Logstash 5.1.2 -> old configuration cached?

asp · February 5, 2018, 2:34pm

Hi,

I have some weird issue with logstash 5.1.2 on RHEL 7.

I rolled out a new logstash filter for two logfiles. There first I made an mistake which I deployed. There I casted a string to integer by accident. The string should be kept.

Then I stopped Logstash again, corrected the filter and restarted logstash again. After that I deleted any docs for these types.

But now I find the field being empty. In logstash logs I get following exception:

[2018-02-05T15:28:44,110][WARN ][logstash.outputs.elasticsearch] Failed action. {:status=>400, :action=>["index", {:_id=>nil, :_index=>"tux-prod-2018.02.05", :_type=>"vichandler_statistics", :_routing=>nil}, 2018-02-05T14:28:30.000Z LOGIPRODTUX11 %{message}], :response=>{"index"=>{"_index"=>"tux-prod-2018.02.05", "_type"=>"vichandler_statistics", "_id"=>"AWFmXn2YC4m7XMTfoDJV", "status"=>400, "error"=>{"type"=>"mapper_parsing_exception", "reason"=>"failed to parse [serviceName]", "caused_by"=>{"type"=>"number_format_exception", "reason"=>"For input string: \"vic_handler\""}}}}}

In my config grok is just extracting the value, no parsing any longer for the field serviceName.

If I check the mapping with GET tux-prod-2018.02.05/vichandler_statistics/_mapping then I get following result fpr the serviceName:

 "serviceName": {
            "type": "text",
            "fields": {
              "keyword": {
                "type": "keyword",
                "ignore_above": 256
              }
            }

What can I do to fix it? An additional restart of logstash did not help.
In my elastic-dev-environment everything works fine, but not on production

paz · February 5, 2018, 3:10pm

This seems like an ElasticSearch issue, not a Logstash one.

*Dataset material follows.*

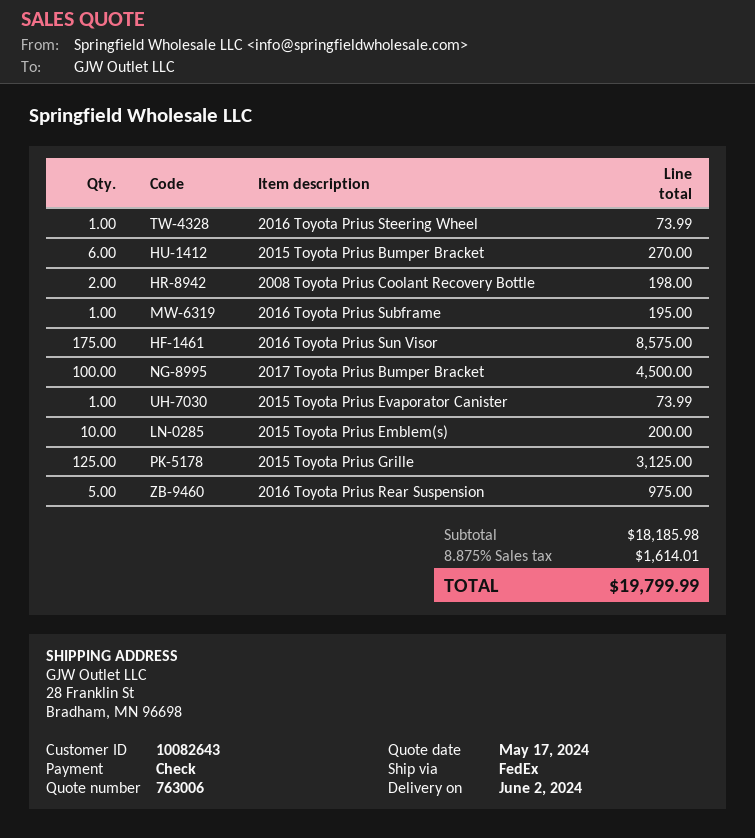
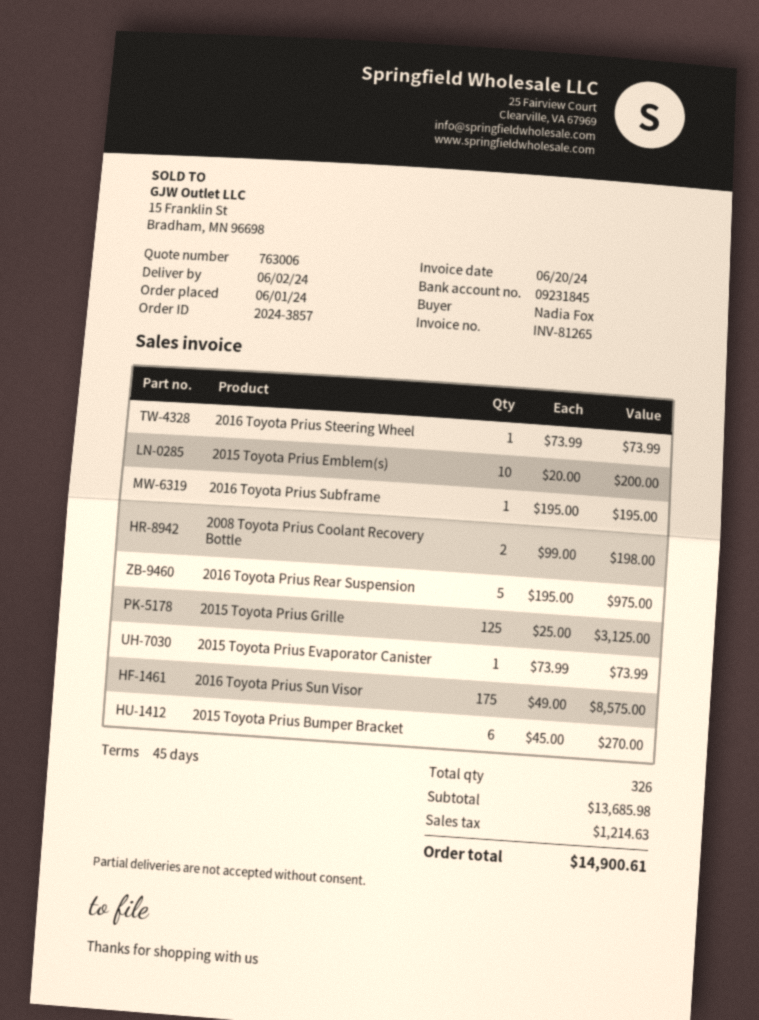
2017 Toyota Prius Bumper Bracket: 100 for 4500.00 -> none
subtotal: 18185.98 -> 13685.98
tax: 1614.01 -> 1214.63
total: 19799.99 -> 14900.61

Namely, you cannot change a mapping of an already existing index, and it persists in the index even if you delete any relevant documents.
If you have dynamic mapping enabled, the field gets mapped to the appropriate type of the first value ElasticSearch sees for that field.

Your dev environment probably works because it just so happened that the first value it received was a string and it created the correct mapping.

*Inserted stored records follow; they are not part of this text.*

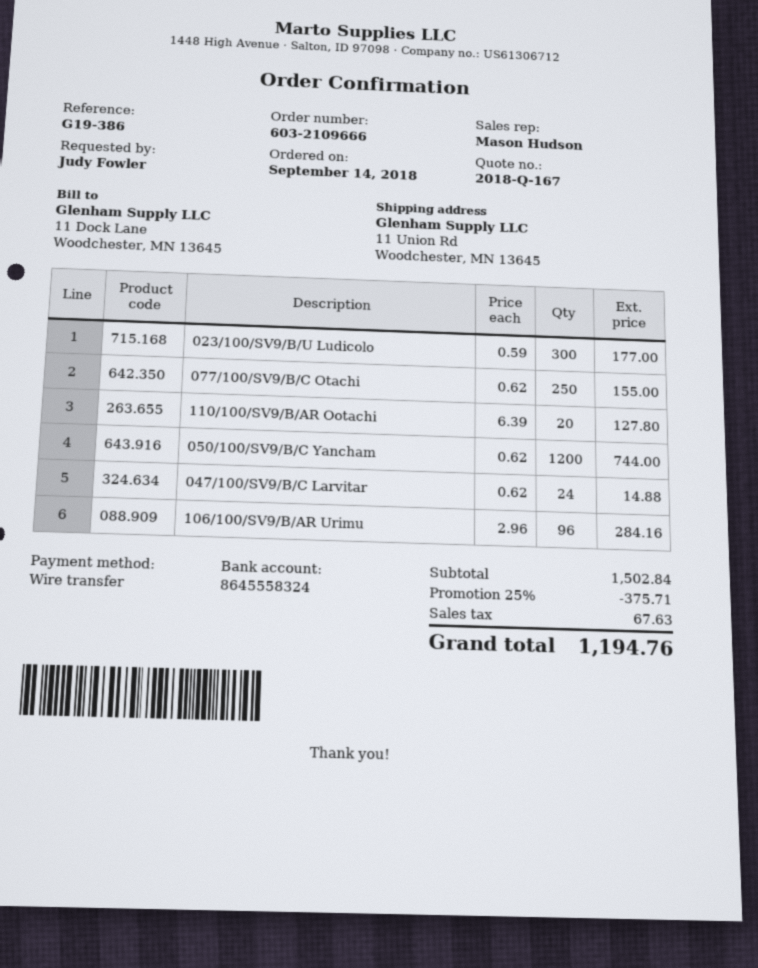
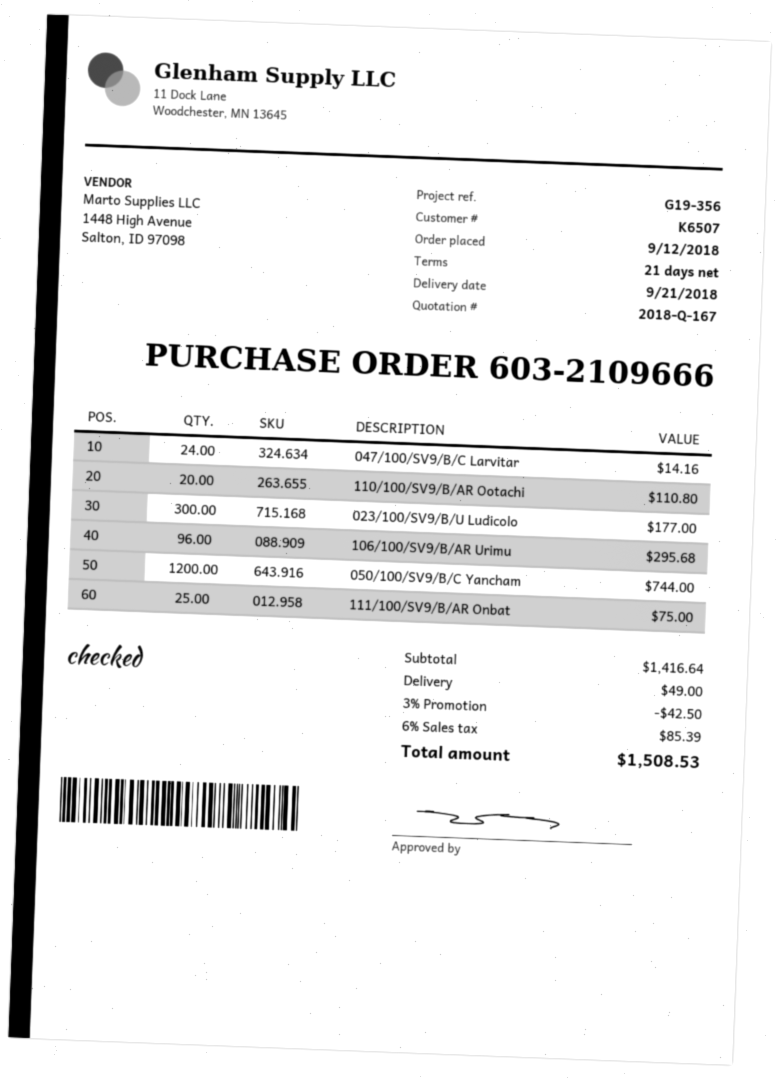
order date: 2018-09-14 -> 2018-09-12
reference: G19-386 -> G19-356
077/100/SV9/B/C Otachi: 250 for 155.00 -> none
110/100/SV9/B/AR Ootachi: 20 for 127.80 -> 20 for 110.80
047/100/SV9/B/C Larvitar: 24 for 14.88 -> 24 for 14.16
106/100/SV9/B/AR Urimu: 96 for 284.16 -> 96 for 295.68
111/100/SV9/B/AR Onbat: none -> 25 for 75.00
subtotal: 1502.84 -> 1416.64
discount: 25% = 375.71 -> 3% = 42.50
shipping: none -> 49.00
tax: 67.63 -> 85.39
total: 1194.76 -> 1508.53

In order to correct that, you need to delete the index and recreate it (and supplying a mapping/template yourself is also a good idea to avoid future issues).
If you want to preserve already existing data, you can try and reindex them to another temporary index (either via the reindex plugin or a Logstash pipeline).

asp · February 5, 2018, 3:18pm

We are on daily index rotation. So from tomorrow on it should work as expected, right?

Is there a possibility to delete the mapping of a particular type from an existing index?
If I recreate the index, how can I copy / keep any data from the all other types within the index??

paz · February 5, 2018, 3:25pm

Yes, as long as you provide a template that specifies that specific field as the appropriate type, or the first value ES receives happens to be the right value type. I'd suggest having a look at templates.

As for the mappings, no, you can't delete a certain type from it or otherwise alter it in any way. The only way to alter a mapping is to delete and recreate the index.
If you want to retain your current data, you can:

Reindex the current index to another temporary one (create the temp index and apply the appropriate mapping first),
Delete the old index,
Recreate the index with the correct mapping,
Reindex the data from the temporary index back to the proper one.

asp · February 5, 2018, 3:27pm

thanks a lot.

system · March 5, 2018, 3:27pm

This topic was automatically closed 28 days after the last reply. New replies are no longer allowed.